• Task description
Across the listing that follows, work out how many lines carry the string "login". Provide that number and nothing else.

• Provided records

_ _ _ _

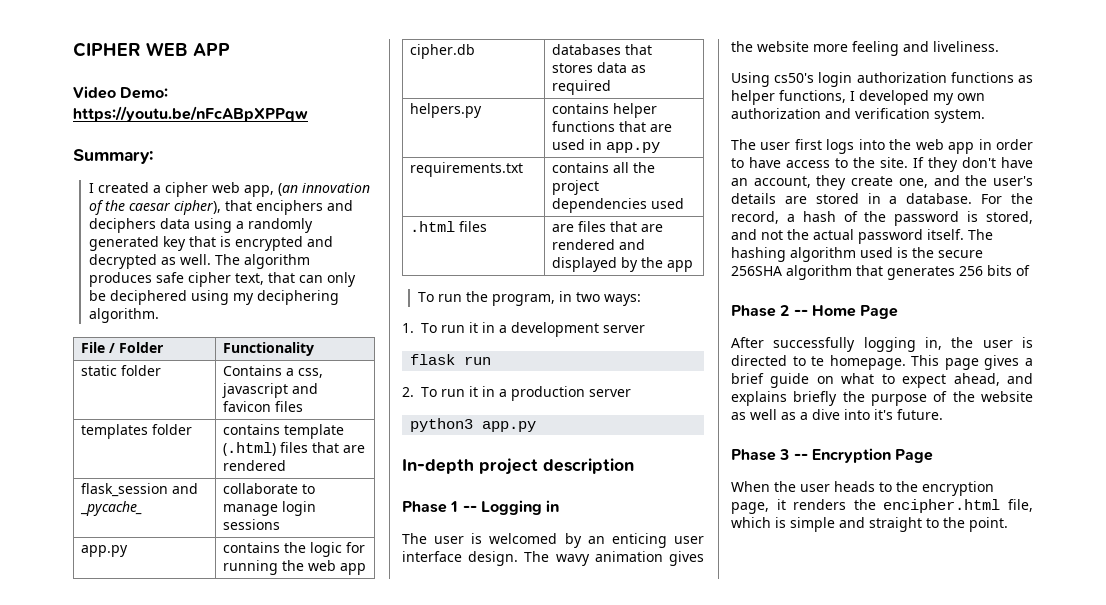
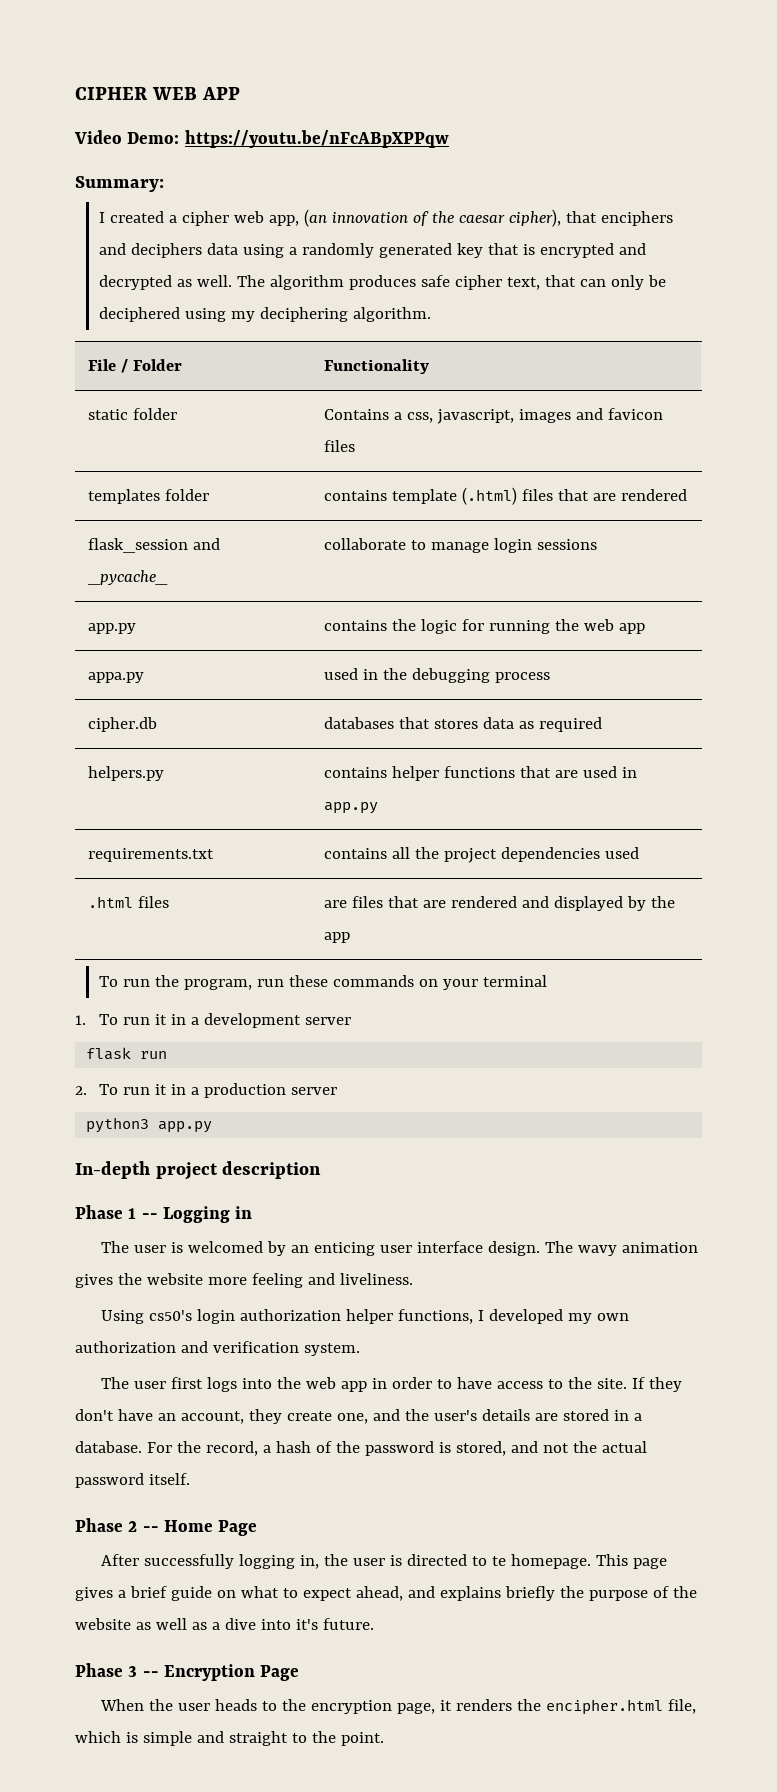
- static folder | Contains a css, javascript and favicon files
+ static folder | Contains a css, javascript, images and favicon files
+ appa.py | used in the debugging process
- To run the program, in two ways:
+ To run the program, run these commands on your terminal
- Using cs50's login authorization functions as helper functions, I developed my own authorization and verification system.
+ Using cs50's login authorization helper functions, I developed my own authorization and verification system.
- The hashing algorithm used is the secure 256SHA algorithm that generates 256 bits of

_ _ _ _

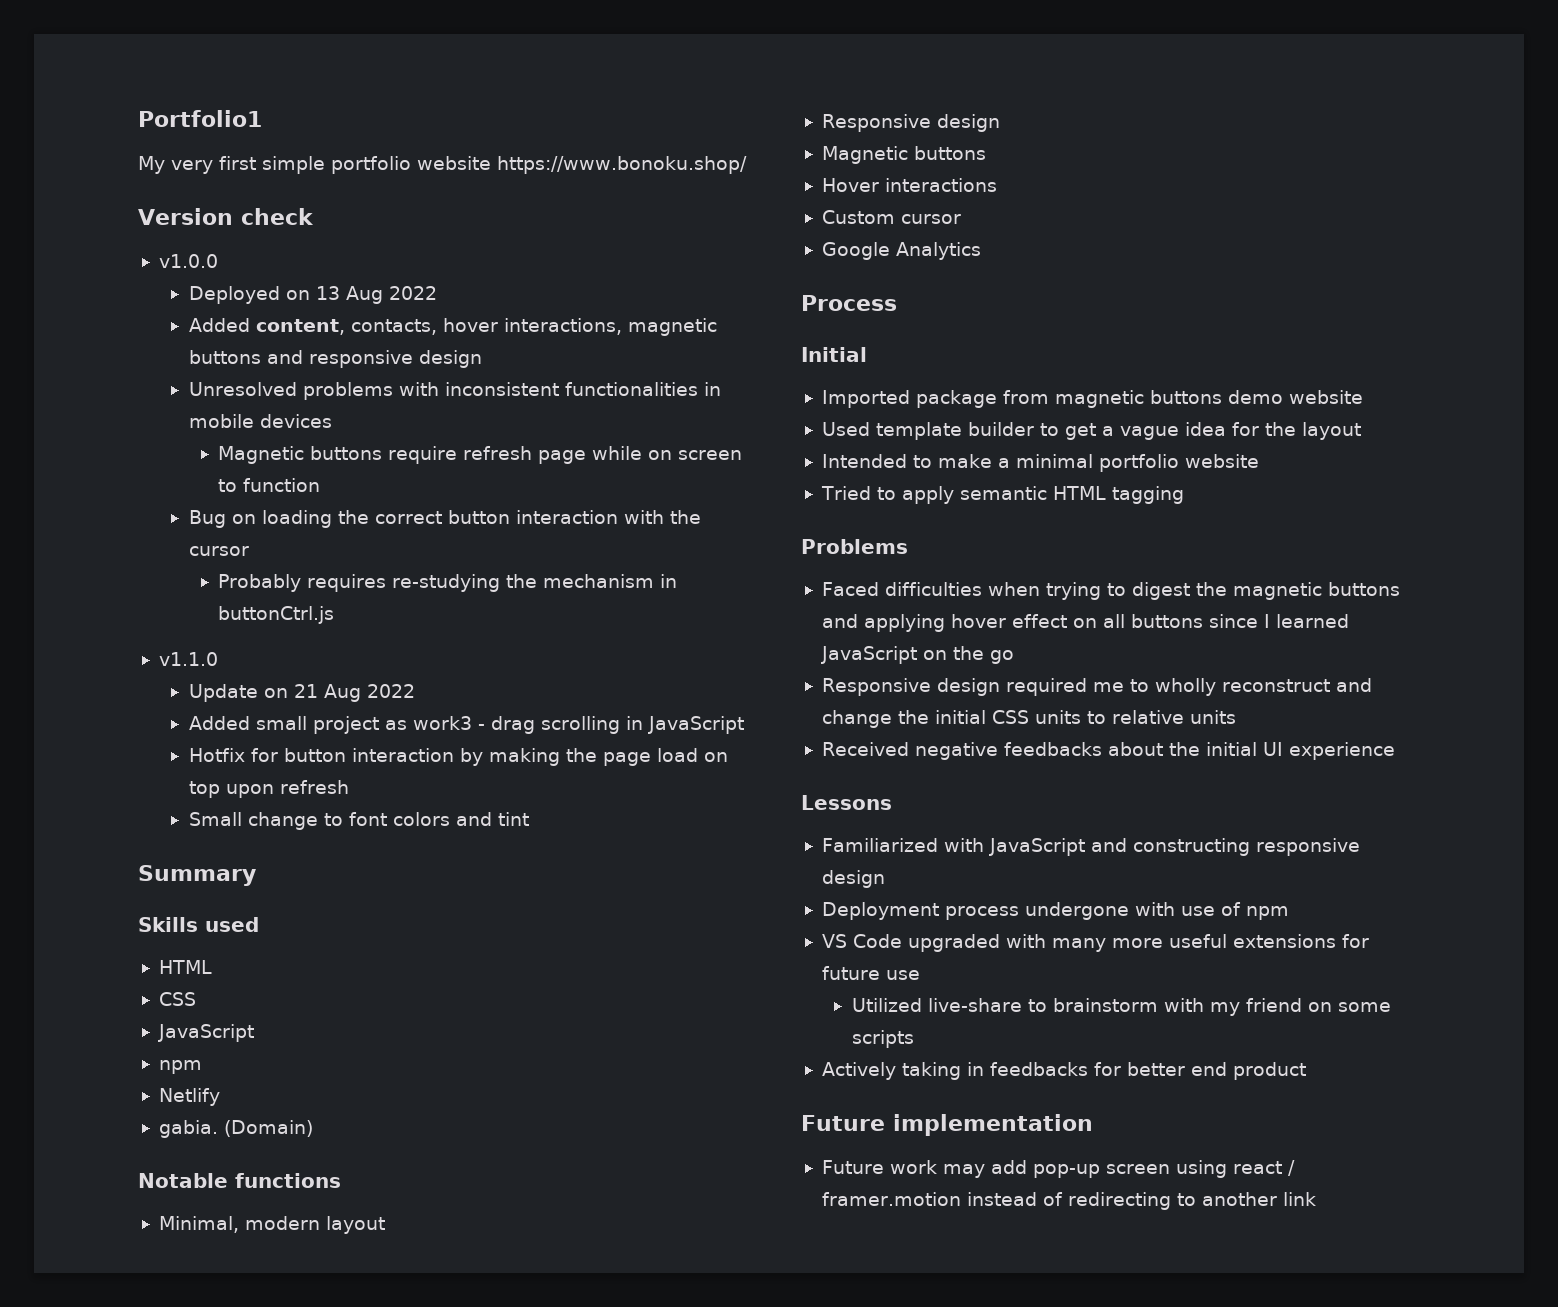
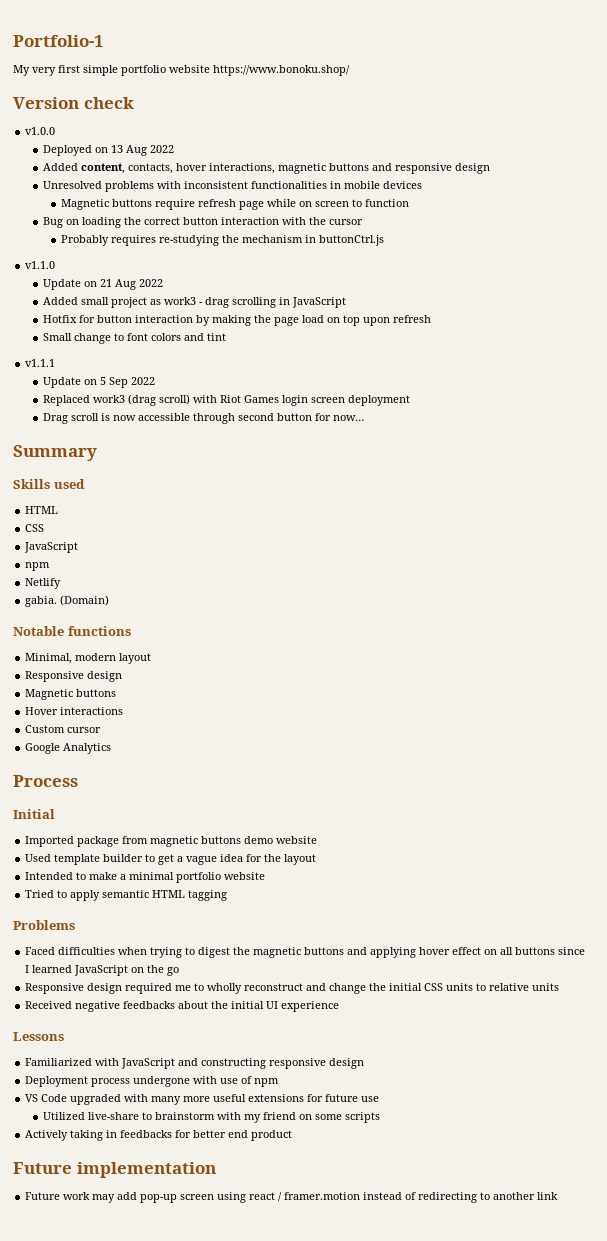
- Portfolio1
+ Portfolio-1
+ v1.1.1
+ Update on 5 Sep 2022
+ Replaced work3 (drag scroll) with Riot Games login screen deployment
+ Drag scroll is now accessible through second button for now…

_ _ _ _

• Output of the exercise
3